Oceanic alleges the Australian government was aware of and participated in the bribery of Alkatiri, whose parliamentary salary is $US450 a month.
When he took office, Alkatiri was hostile to the division of oilfields in the Timor Sea, which Australia negotiated with Indonesia in 1989. However, Alkatiri subsequently moderated his stance and the East Timorese government agreed to a modification of the 1989 agreement in 2002.
Oceanic's filing alleges that in November 2002, members of the ruling Fretilin party individually went to Australian officials to receive $US50,000 in payments from ConocoPhillips, which has interests in several valuable oil and gas leases in the Timor Sea.
The statement names an Australian official who is alleged to have made the payments.
The filing claims that former Australian governments colluded with Indonesia during the invasion of East Timor in 1975 and acquiesced in Indonesia's subsequent transfer of Oceanic's oil interests to another US company, ConocoPhillips. The leases cover the valuable Bayu Undan, Elang/Kakatua and Sunrise gas/oil fields in the Timor Gap.
Oceanic is claiming $US10billion damages for the alleged theft of the leases. As the claim is being made under the USA's draconic Racketeer Influenced and Corrupt Organisations Act (RICO), any damages finding would be automatically trebled, which means the ambit claim is actually for $US30billion.
A spokesman for the Minister for Foreign Affairs, Alexander Downer, said the federal government was not aware of the legal action and had not seen the documents lodged with the US court.
"These sound like outrageous allegations," the spokesman said. "Australian officials would not get involved in that sort of thing."
He said the government would be able to make a more detailed response to the allegations once it had examined any court documents.
A spokesperson for ConocoPhillips said the company had received Oceanic's court filing and was reviewing it.
The filing names ConocoPhillips and several of its subsidiaries as the main defendants, but other defendants include the Timor Sea Designated Authority for the Joint Petroleum Development Area, the Timor Gap Joint Authority for the Zone of Co-operation and Indonesia's national oil company Pertamina.
Oceanic's filing gives details of the alleged bribery of Alkatiri, specifying dates, amounts and his Australian bank account details.
After East Timor became independent in 1999, Alkatiri - referring to the Timor Gap Treaty - said his party "would not legitimise a treaty between a thief and the receiver of stolen goods". He said he believed the Timor Gap Treaty had been illegal. In July 2001, Australia and East Timor signed a Memorandum of Understanding to agree that the Timor Sea arrangement would govern joint exploitation of Area A in the gap. That agreement was signed by Alkatiri as Economic Minister of the transitional East Timorese government and by Alexander Downer on behalf of Australia.
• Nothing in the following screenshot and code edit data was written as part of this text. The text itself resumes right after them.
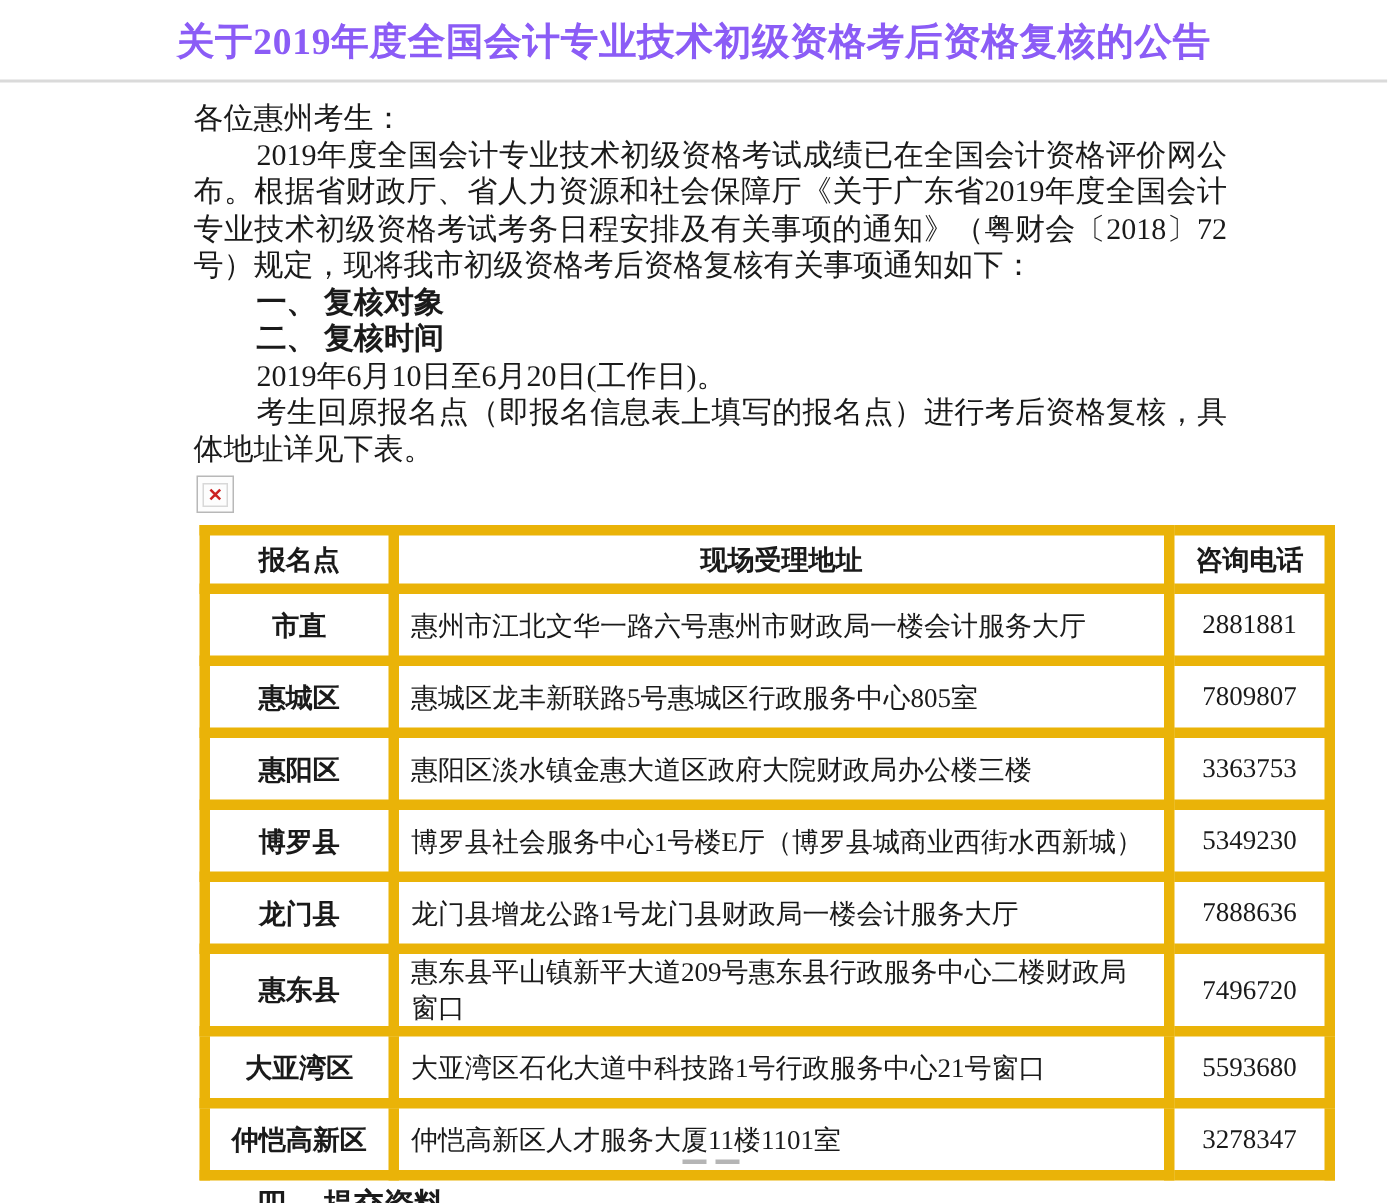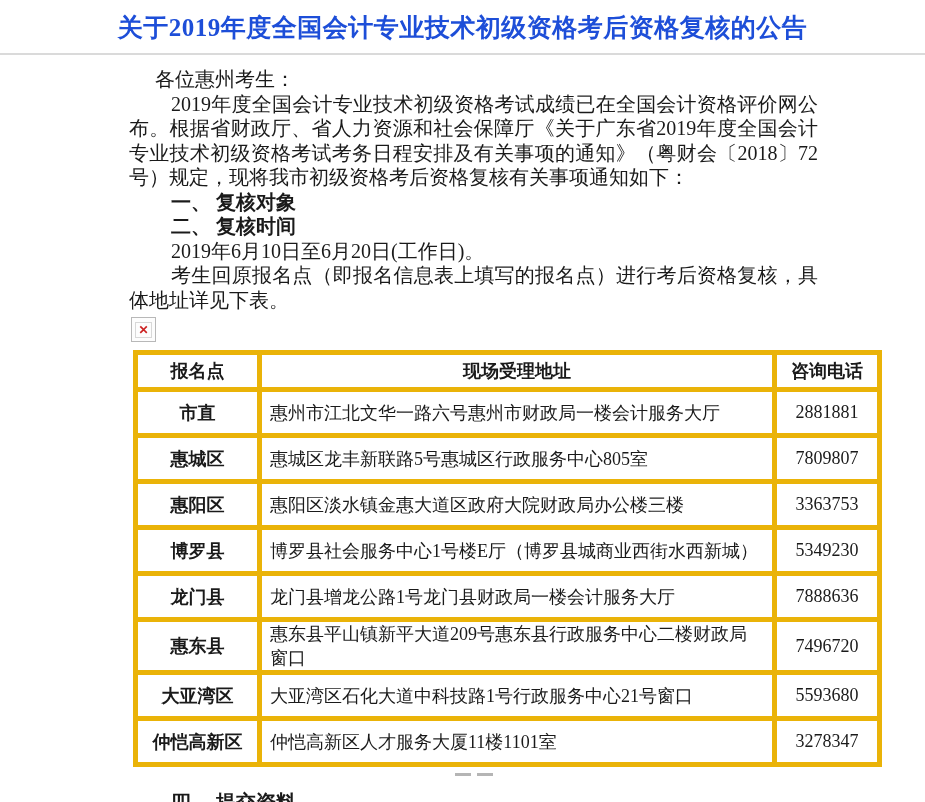"关于2019年度全国会计专业技术初级资格考后资格复核的公告" .doc-title { color: #1d4ed8 -> #8b5cf6 }
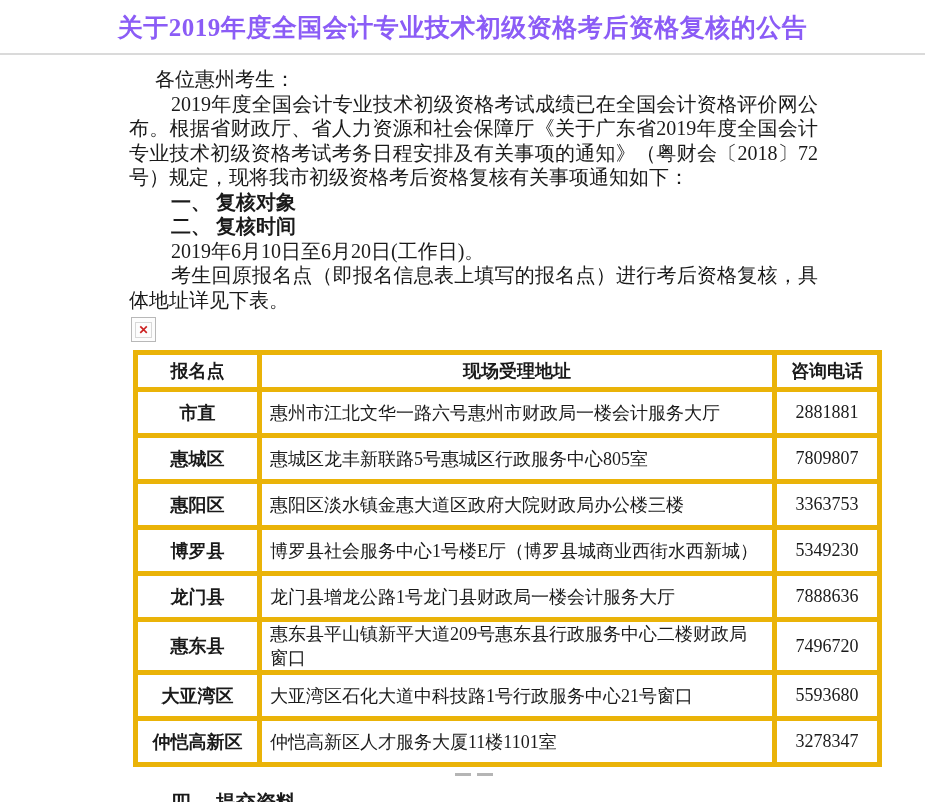"各位惠州考生：" .salutation { margin-left: 26px -> none }
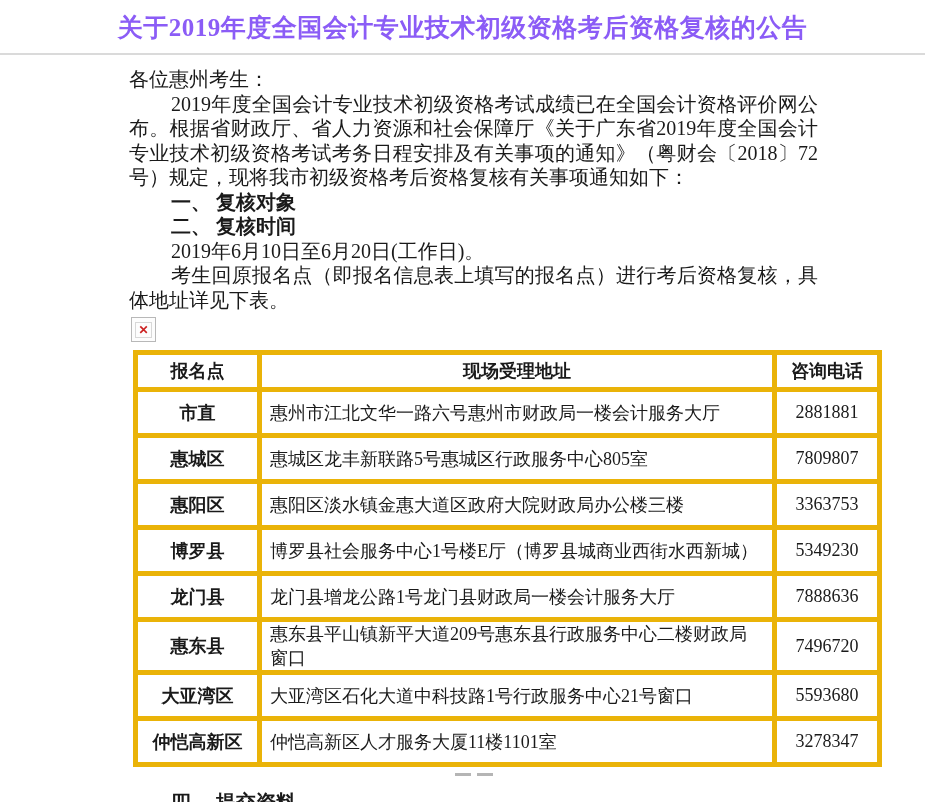"报名点" table.review-table th, table.review-table td { border: 5px solid #eab308 -> 7px solid #eab308 }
Oceanic alleges that during this time, Alkatiri sometimes used his brother Ahmed to collect bribes made by foreign companies, including ConocoPhillips. In the six months before the signing of the Memorandum of Understanding, Oceanic alleges Ahmed received $US74,000 from ConocoPhillips which was paid into Australian bank accounts.
Oceanic said those accounts were with the ANZ Bank in the Darwin suburb of Casuarina. Alkatiri allegedly holds account number 5376-18038 there and another account allegedly used to deposit bribes was account number 5606-24866.
In August 2001, the Fretilin party - led by Alkatiri - won a majority in the new East Timor parliament. East Timor was continuing to insist on higher tax rates on the oilfields. The Oceanic filing alleges that senior ConocoPhillips executives held meetings with Alkatiri after which the East Timorese Government had decided to retain the previous tax rates.
Oceanic claims: "Earlier, at the end of October, Mari Alkatiri and Ahmed Alkatiri, on his brother's behalf, received approximately $US44,000, which ultimately were paid into bank accounts in Australia at the ANZ Bank in Casuarina. These payments were made by ConocoPhillips in order to influence the decision by East Timor to reduce its tax rates.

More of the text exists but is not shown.